Edit tracking data:
--------

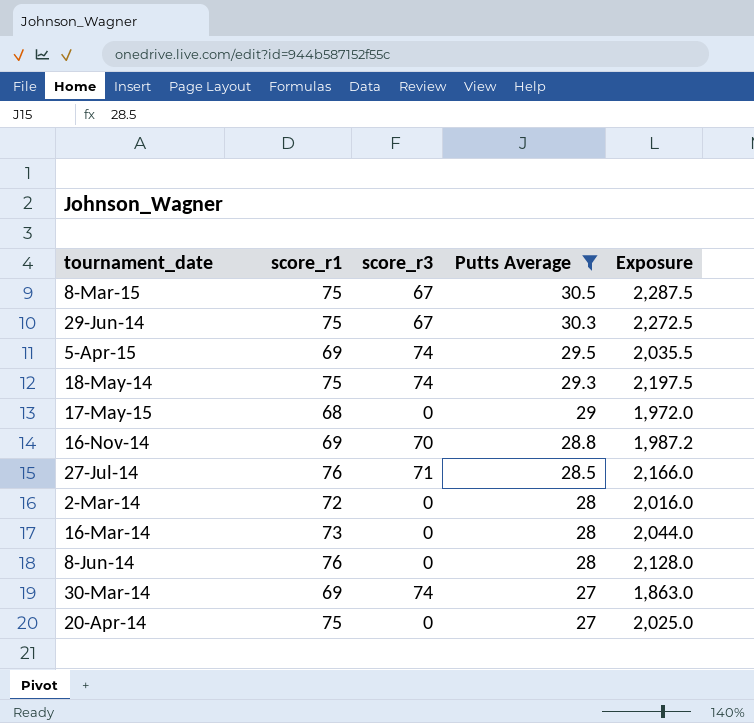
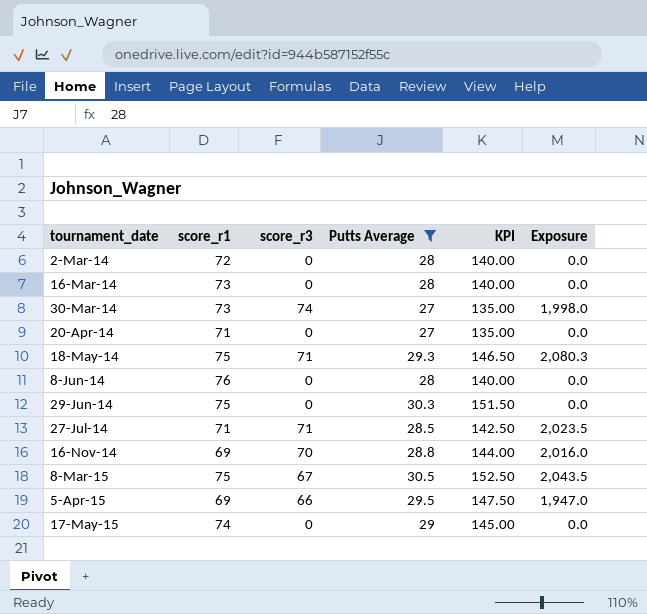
row order: Putts Average descending -> tournament_date ascending
column KPI | formula: none -> [Putts Average] * 5
column Exposure | formula: [score_r1] * [Putts Average] -> [score_r3] * [Putts Average]
30-Mar-14 | score_r1: 69 -> 73
20-Apr-14 | score_r1: 75 -> 71
18-May-14 | score_r3: 74 -> 71
29-Jun-14 | score_r3: 67 -> 0
27-Jul-14 | score_r1: 76 -> 71
5-Apr-15 | score_r3: 74 -> 66
17-May-15 | score_r1: 68 -> 74

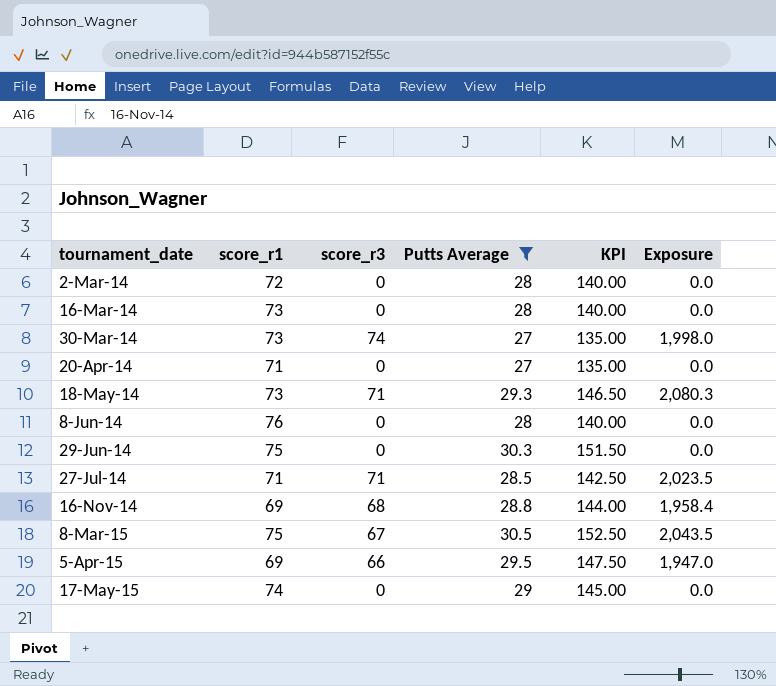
18-May-14 | score_r1: 75 -> 73
16-Nov-14 | score_r3: 70 -> 68
16-Nov-14 | Exposure: 2,016.0 -> 1,958.4

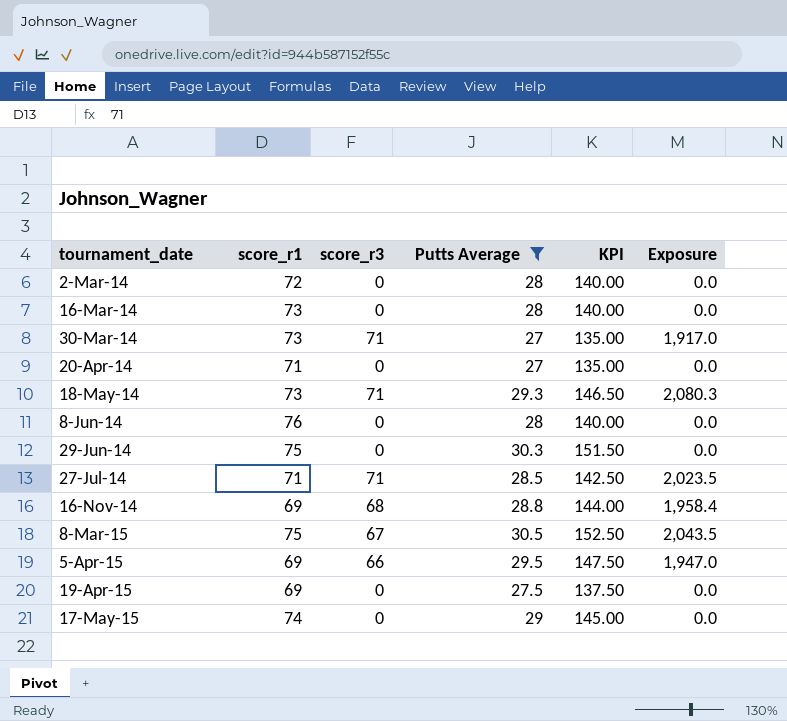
30-Mar-14 | score_r3: 74 -> 71
30-Mar-14 | Exposure: 1,998.0 -> 1,917.0
row 19-Apr-15: none -> 69 | 0 | 27.5 | 137.50 | 0.0

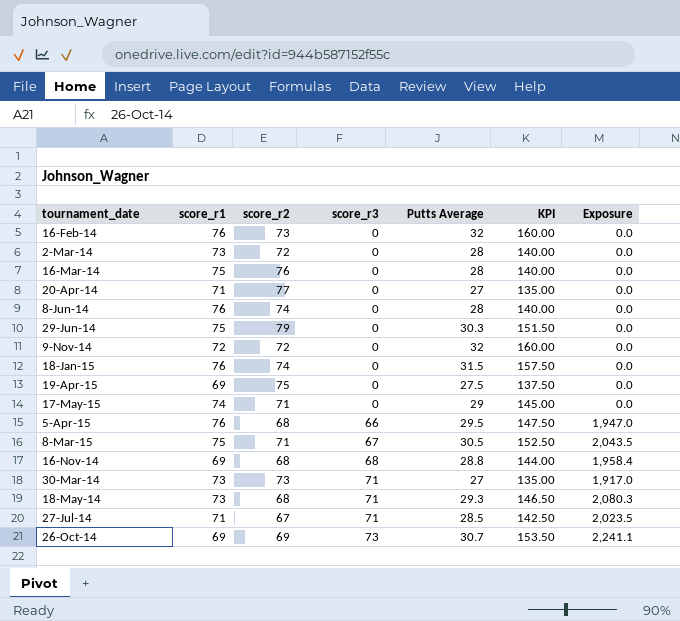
filter: Putts Average <= 30.5 -> none
row order: tournament_date ascending -> score_r3 ascending
column score_r2 | position: none -> 3
2-Mar-14 | score_r1: 72 -> 73
16-Mar-14 | score_r1: 73 -> 75
5-Apr-15 | score_r1: 69 -> 76

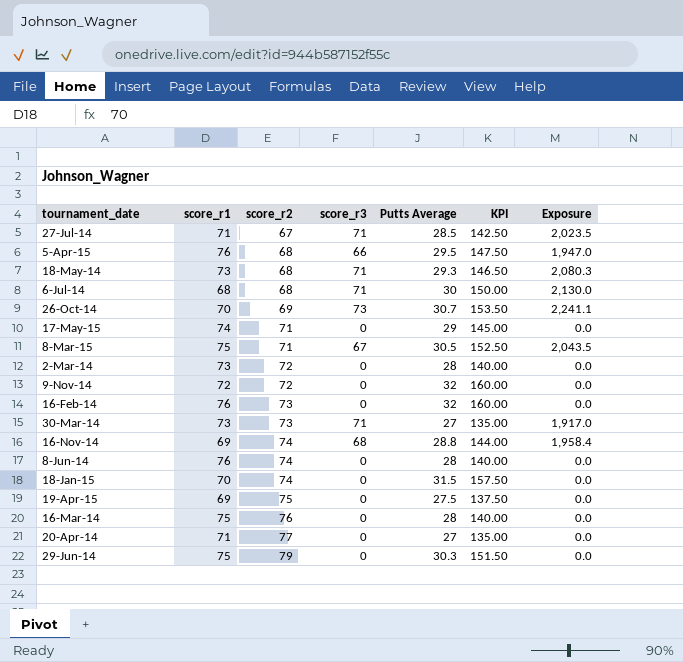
row order: score_r3 ascending -> score_r2 ascending
row 6-Jul-14: none -> 68 | 68 | 71 | 30 | 150.00 | 2,130.0
26-Oct-14 | score_r1: 69 -> 70
16-Nov-14 | score_r2: 68 -> 74
18-Jan-15 | score_r1: 76 -> 70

--------

How to complete this task:
Every line above that holds the word "Putts" is to be found and copied.

Task output:
row order: Putts Average descending -> tournament_date ascending
column KPI | formula: none -> [Putts Average] * 5
column Exposure | formula: [score_r1] * [Putts Average] -> [score_r3] * [Putts Average]
filter: Putts Average <= 30.5 -> none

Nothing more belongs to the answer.